-- Exercise data follows --
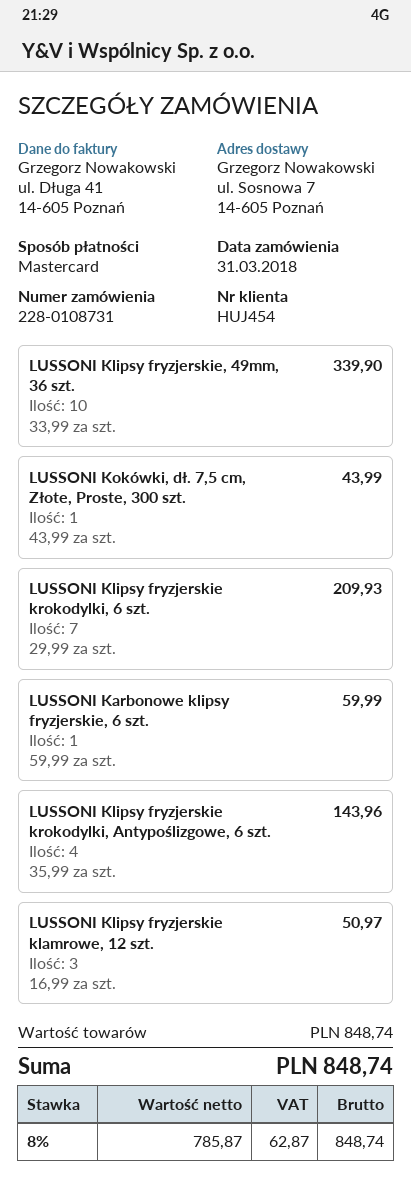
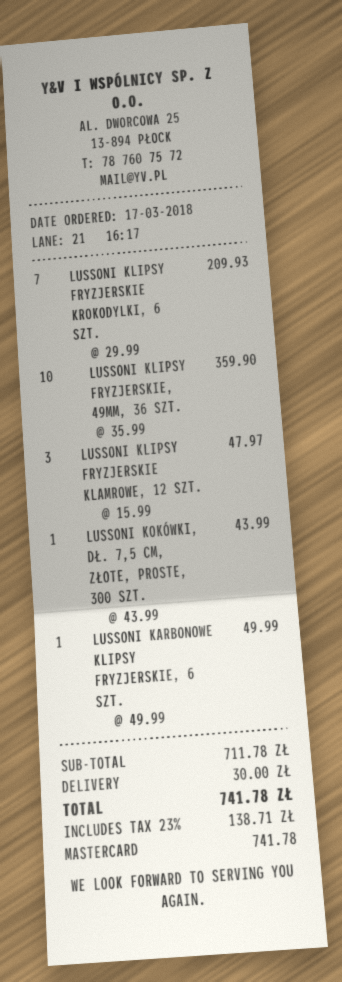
order date: 2018-03-31 -> 2018-03-17
LUSSONI Klipsy fryzjerskie, 49mm, 36 szt.: 10 x 33.99 = 339.90 -> 10 x 35.99 = 359.90
LUSSONI Karbonowe klipsy fryzjerskie, 6 szt.: 1 x 59.99 = 59.99 -> 1 x 49.99 = 49.99
LUSSONI Klipsy fryzjerskie krokodylki, Antypoślizgowe, 6 szt.: 4 x 35.99 = 143.96 -> none
LUSSONI Klipsy fryzjerskie klamrowe, 12 szt.: 3 x 16.99 = 50.97 -> 3 x 15.99 = 47.97
subtotal: 848.74 -> 711.78
shipping: none -> 30.00
tax: 8% = 62.87 -> 23% = 138.71
total: 848.74 -> 741.78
-- Exercise data concluded --
▶ Prompt: Print nothing but the lines from the line with "LUSSONI Klipsy fryzjerskie klamrowe, 12" to the last line of the records above. Both of those lines count.

▶ Output of the exercise:
LUSSONI Klipsy fryzjerskie klamrowe, 12 szt.: 3 x 16.99 = 50.97 -> 3 x 15.99 = 47.97
subtotal: 848.74 -> 711.78
shipping: none -> 30.00
tax: 8% = 62.87 -> 23% = 138.71
total: 848.74 -> 741.78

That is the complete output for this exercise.